When Nelson won the 1937 Masters, he said
only one reporter, O.B. Keeler, wanted to talk to him. Nelson returned to Augusta
National again this year and found out that 1,100 press credentials had been issued.
"He's still good," Nelson said. ``He's a 23-year-old kid with a lot of ambition
and he likes to beat somebody. He draws a lot of people and will continue to draw
people because he puts on a show out there."
Woods headlined the field today
when the Nelson Classic began on two courses, the TPC at Las Colinas and Cottonwood
Valley.
No one should be surprised if Woods manages to win this week. The Nelson
starts his third phase of the season, and it has always been the most successful
part.
He plays the West Coast swing and takes a few weeks off. Then comes the
Florida swing, leading into the Masters and then another long break. Then he wins.

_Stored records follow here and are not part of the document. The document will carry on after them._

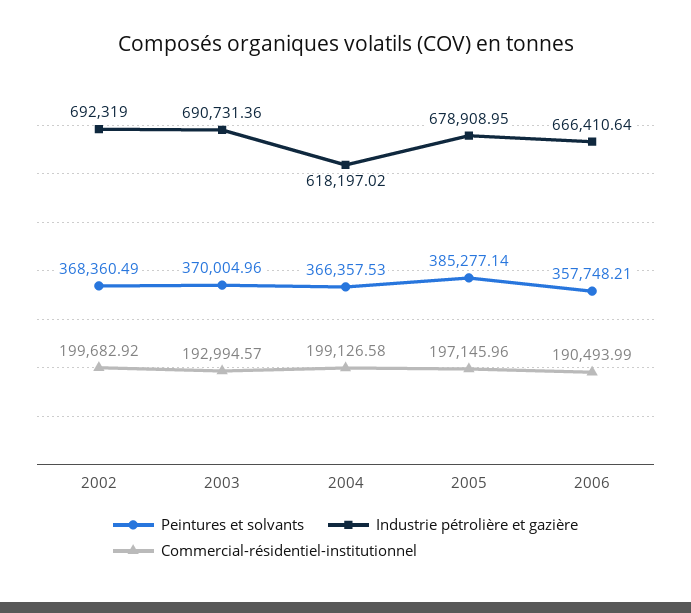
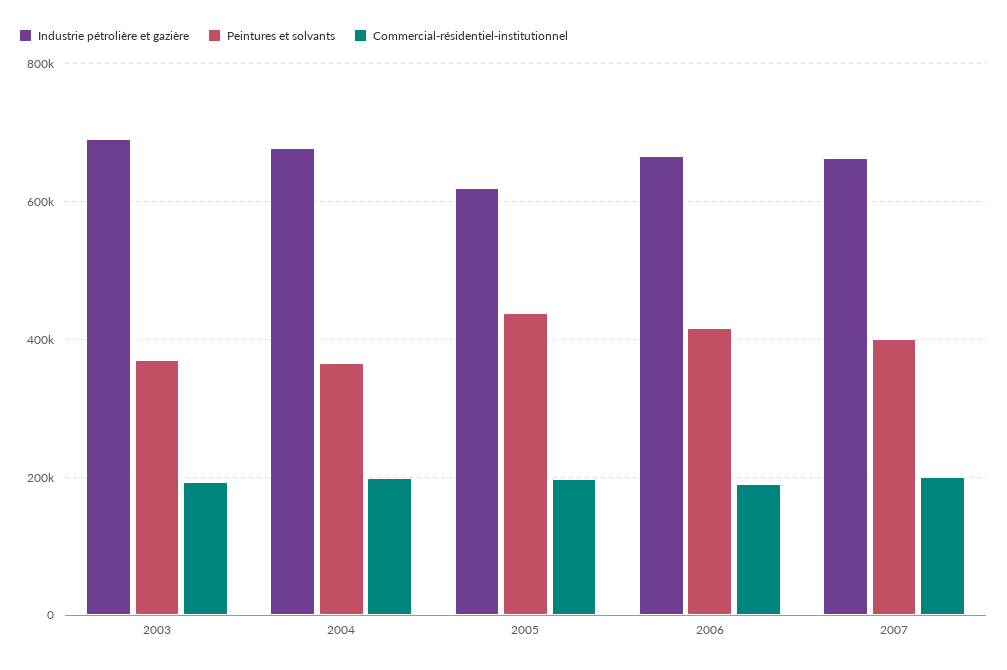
Peintures et solvants, 2002: 368360.49 -> none
Industrie pétrolière et gazière, 2002: 692319 -> none
Commercial-résidentiel-institutionnel, 2002: 199682.92 -> none
Industrie pétrolière et gazière, 2004: 618197.02 -> 680000
Peintures et solvants, 2005: 385277.14 -> 440000
Industrie pétrolière et gazière, 2005: 678908.95 -> 620000
Peintures et solvants, 2006: 357748.21 -> 420000
Industrie pétrolière et gazière, 2007: none -> 660000
Peintures et solvants, 2007: none -> 400000
Commercial-résidentiel-institutionnel, 2007: none -> 200000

After his record-setting victory in the Masters in 1997, Woods took four weeks
off and then came back to win the Nelson, tying the scoring record of 17-under
263 that Ernie Els had set in 1995.
A year ago, Woods took three weeks off
after the Masters, showed up outside Atlanta and won the BellSouth Classic.
He
arrived for the Nelson having spent three weeks away from golf, not even touching
a club for 10 straight days.
"I just hung out with my friends and got away
from the game," Woods said. "I was really burned out. Bay Hill was playing tough,
The Players Championship was really hard, then the Masters and Hilton Head. Those
are tough tracks.
"It's not so much the golf that wears you out, but the mental
fatigue of grinding on these golf courses," he said. "They were playing so difficult,
you can't let up."
What might help Woods more than being refreshed would be
reverting to the form from the first part of the season.
During the West Coast
swing, Woods won in San Diego and finished in the top five in five of his six
tournaments. He only had one round over par during that stretch, a 78 on a nasty,
windy day at Pebble Beach.
Since leaving California after his quarterfinal
loss in the Match Play Championship, Woods has yet to get into serious, Sunday
contention.
He has broken 70 just once in his last 17 rounds, and his scoring
average has been nearly three strokes higher since the West Coast swing. A lot
of that has to do with putting -- Woods ranks 102nd on tour in putts per green,
and his average of 29.69 putts per round places him 162nd out of 188 players.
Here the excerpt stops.